Every line below must be reproduced exactly; no pictures are to be included.

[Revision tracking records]
--- --- ---

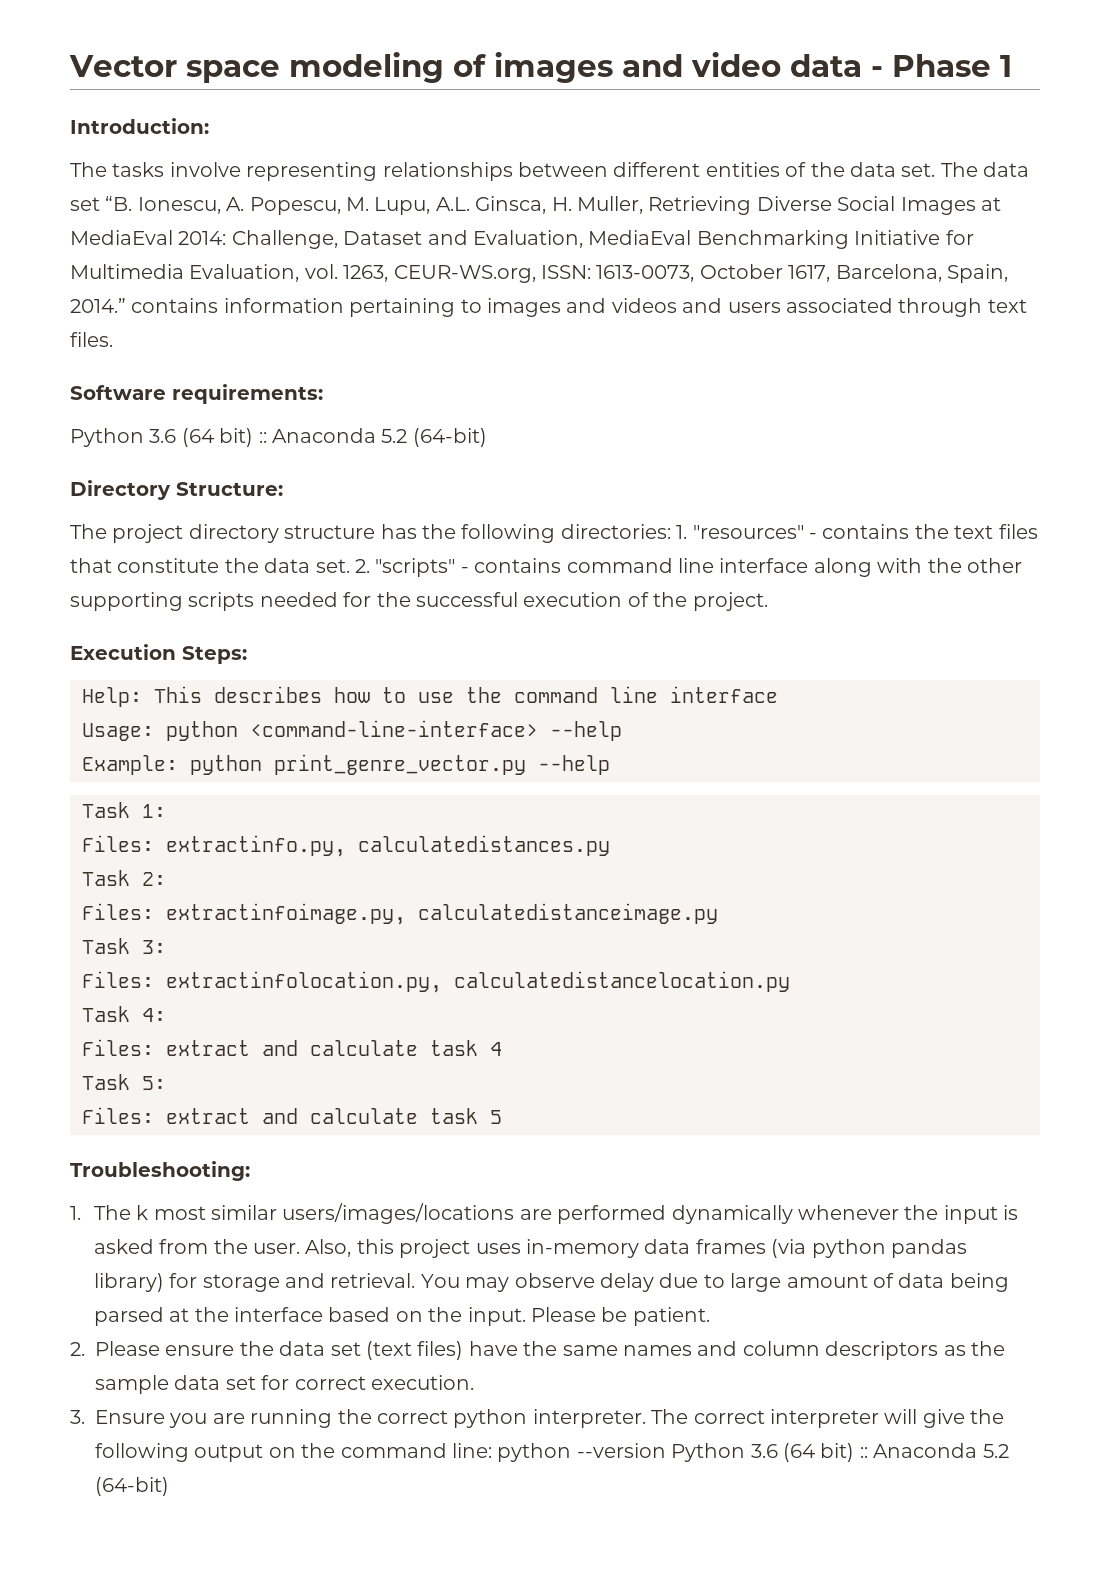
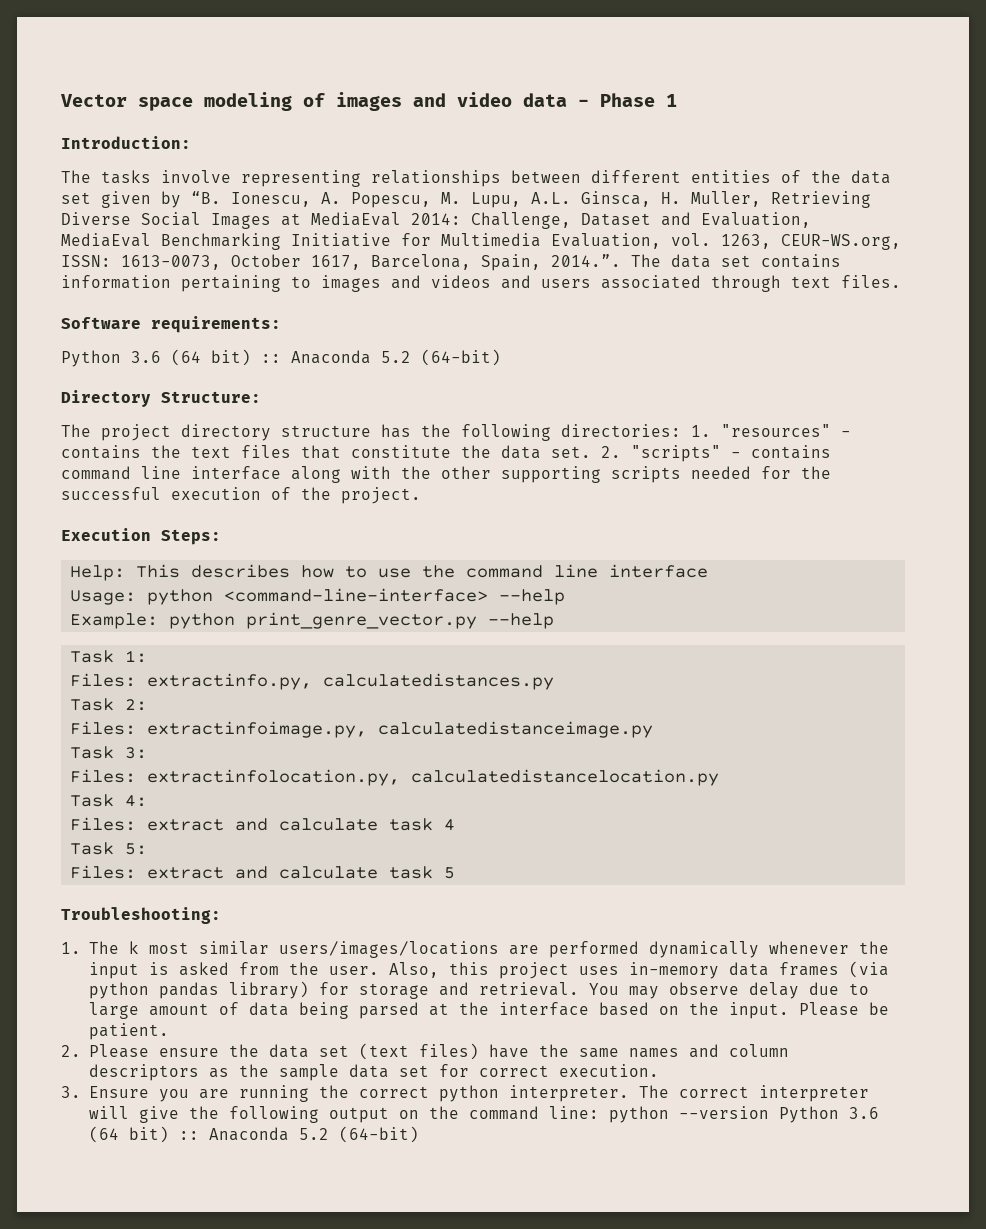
[901,162,1030,177] [70,197,100,211] set. The data set -> [61,191,181,208] set given by
[70,298,126,313] 2014.” -> [551,254,751,268] 2014.”. The data set

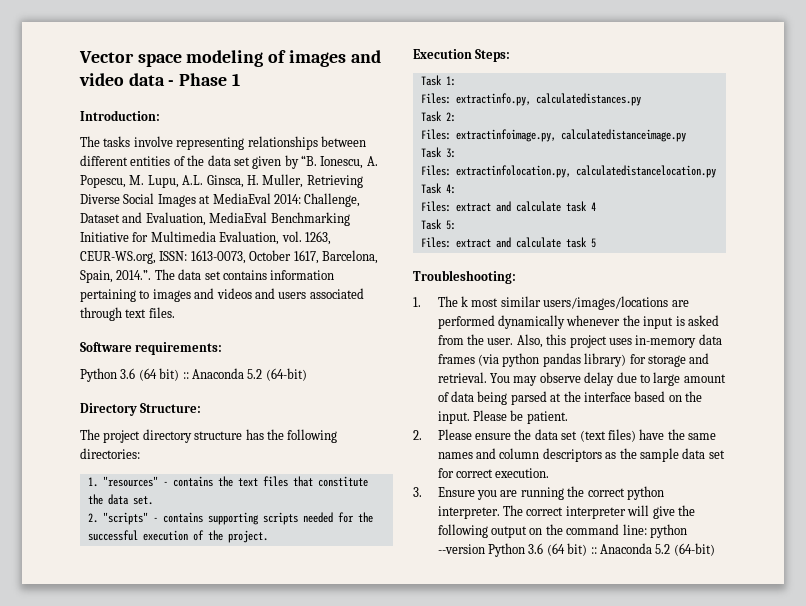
(681, 430) none -> (140, 453) //
(591, 452) none -> (153, 500) //
[61,466,491,483] command line interface along with the other -> (203, 517) none
[70,564,709,581] [70,588,566,605] [70,612,555,629] // Help: This describes how to use the command line interface // Usage: python <command-line-interface> --help // Example: python print_genre_vector.py --help -> (511, 55) none

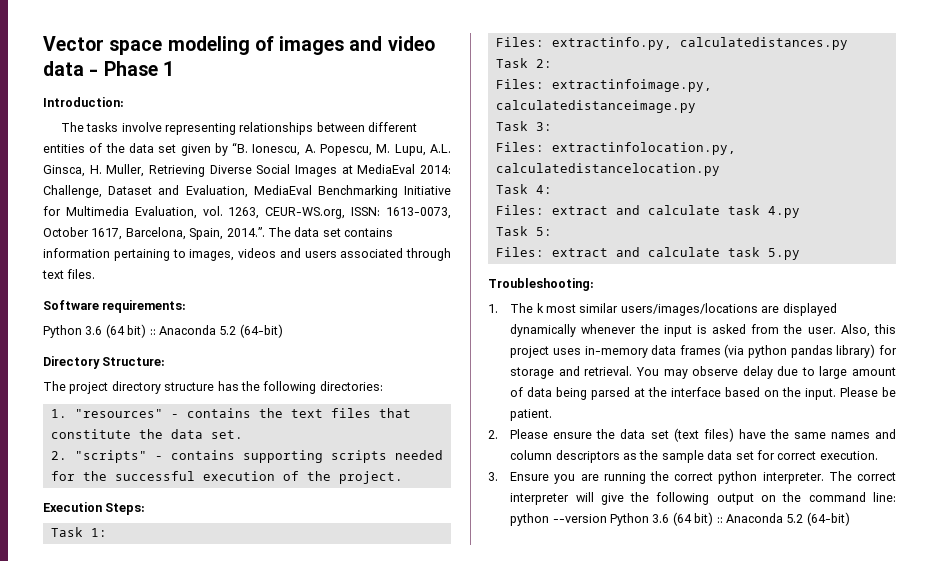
[152,288,215,302] images and -> [189,249,235,261] images,
[590,202,596,211] 4 -> [767,206,800,218] 4.py
[590,238,596,248] 5 -> [767,248,800,260] 5.py
[437,315,495,329] performed -> [782,303,837,316] displayed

--- --- ---

**Response for this exercise**:
[901,162,1030,177] [70,197,100,211] set. The data set -> [61,191,181,208] set given by
[70,298,126,313] 2014.” -> [551,254,751,268] 2014.”. The data set

(681, 430) none -> (140, 453) //
(591, 452) none -> (153, 500) //
[61,466,491,483] command line interface along with the other -> (203, 517) none
[70,564,709,581] [70,588,566,605] [70,612,555,629] // Help: This describes how to use the command line interface // Usage: python <command-line-interface> --help // Example: python print_genre_vector.py --help -> (511, 55) none

[152,288,215,302] images and -> [189,249,235,261] images,
[590,202,596,211] 4 -> [767,206,800,218] 4.py
[590,238,596,248] 5 -> [767,248,800,260] 5.py
[437,315,495,329] performed -> [782,303,837,316] displayed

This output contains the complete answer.